Dans tous les cas où le régime de la liberté surveillée est décidé, le mineur, ses parents, son tuteur, la personne qui en a la garde sont avertis du caractère et de l'objet de cette mesure et des obligations qu'elle comporte.

Le délégué visite le mineur en liberté surveillée aussi souvent qu'il est nécessaire et fournit des rapports sur sa conduite au président de la juridiction qui a ordonné la mesure, notamment en cas de mauvaise conduite, de péril moral du mineur, d'entrave systématique à la surveillance et lorsqu'une modification de placement ou de garde lui paraît utile.

En cas de décès, de maladie grave, de changement de résidence ou d'absence non autorisée du mineur, les parents, tuteur, gardien ou patron doivent sans retard en informer le délégué.

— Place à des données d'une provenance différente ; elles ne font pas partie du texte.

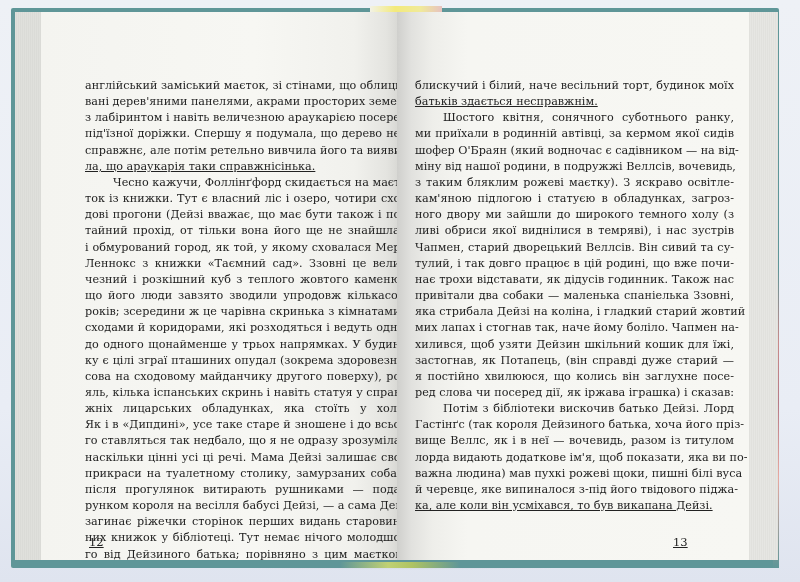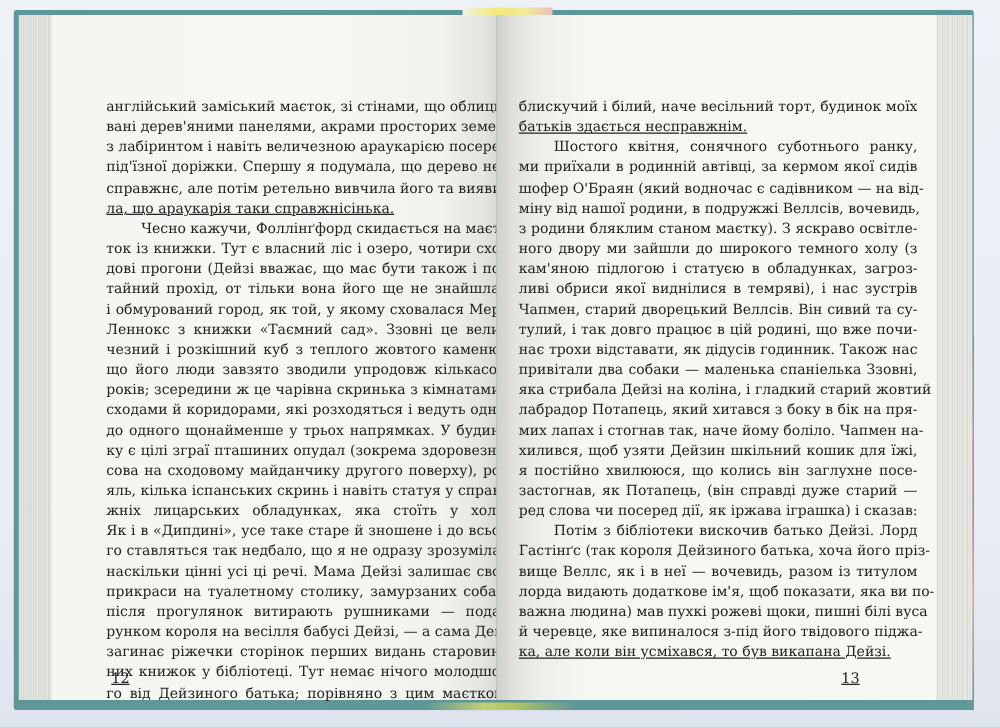"з родини бляклим станом маєтку)." span.line { text: родини бляклим станом -> таким бляклим рожеві }
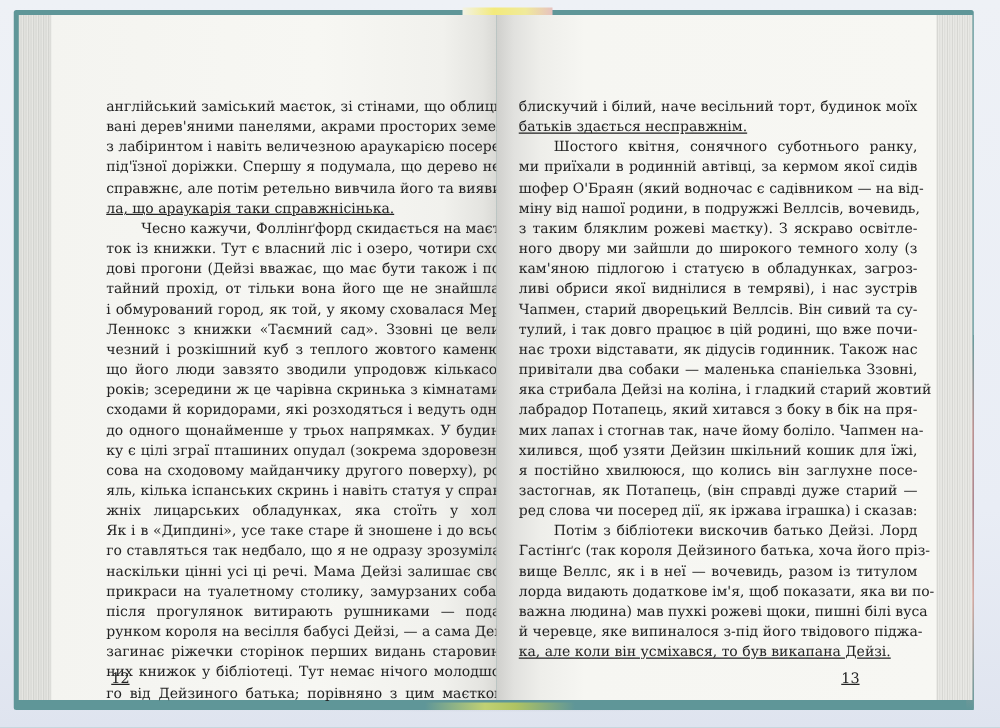"ного двору ми зайшли до" span.line { order: before "кам'яною підлогою і статуєю в" -> after "кам'яною підлогою і статуєю в" }
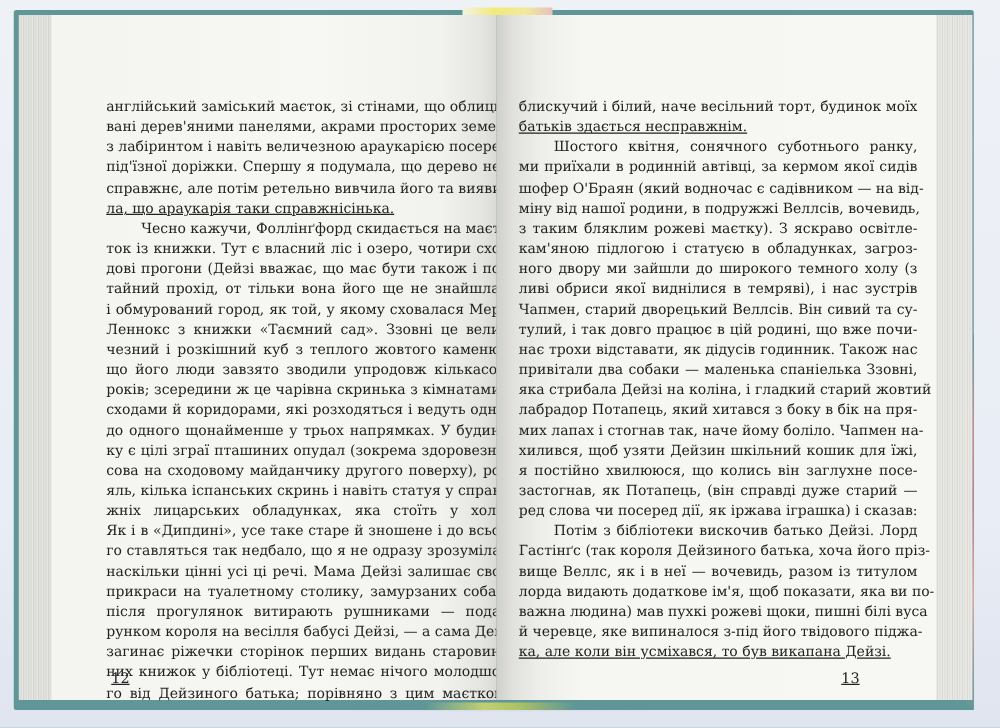"лабрадор Потапець, який хитався з" span.line { html: <span>лабрадор Потапець, який хитався з боку в бік на пря-</span> -> none }
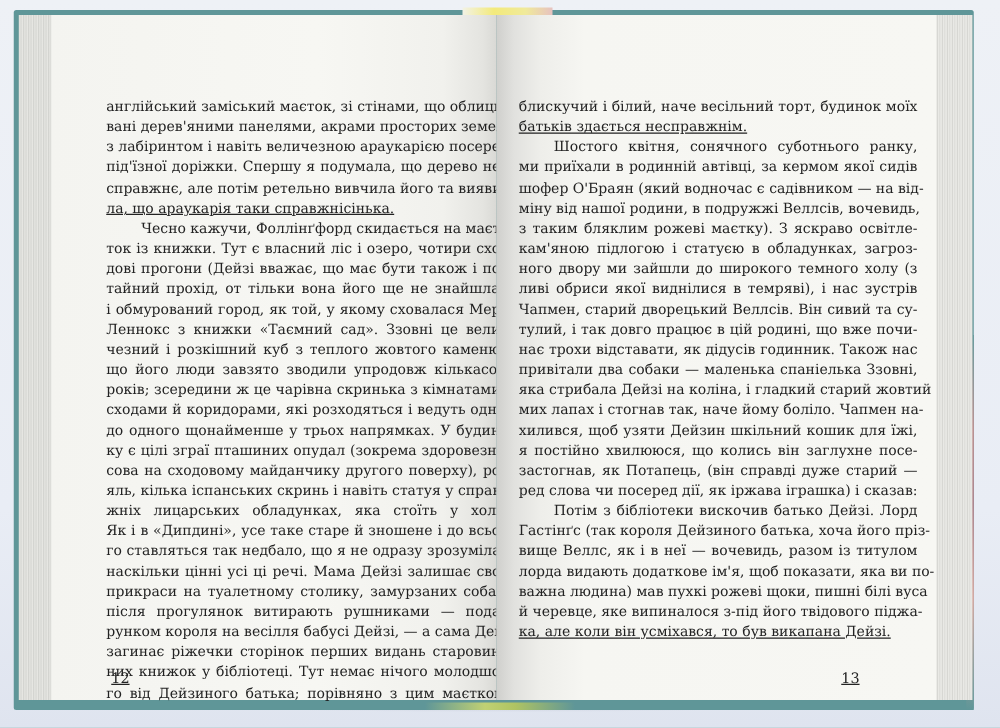"я постійно хвилююся, що колись" span.line { order: before "застогнав, як Потапець, (він справді" -> after "застогнав, як Потапець, (він справді" }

Si un incident à la liberté surveillée révèle un défaut de surveillance caractérisé de la part des parents ou du tuteur ou du gardien, ou des entraves systématiques à l'exercice de la mission du délégué, le tribunal pour enfants, après simple avis à comparaître délivré par les soins du Procureur de la République, peut condamner les parents ou le tuteur ou gardien à une amende de 20.000 à 30.000 francs et à un emprisonnement de deux mois au plus ou à l'une de ces deux peines seulement.

Le tribunal peut déléguer ses pouvoirs en matière de liberté surveillée soit au tribunal pour enfants du domicile de la personne à laquelle le mineur a été confié, soit à celui dans le ressort duquel le mineur se trouve placé.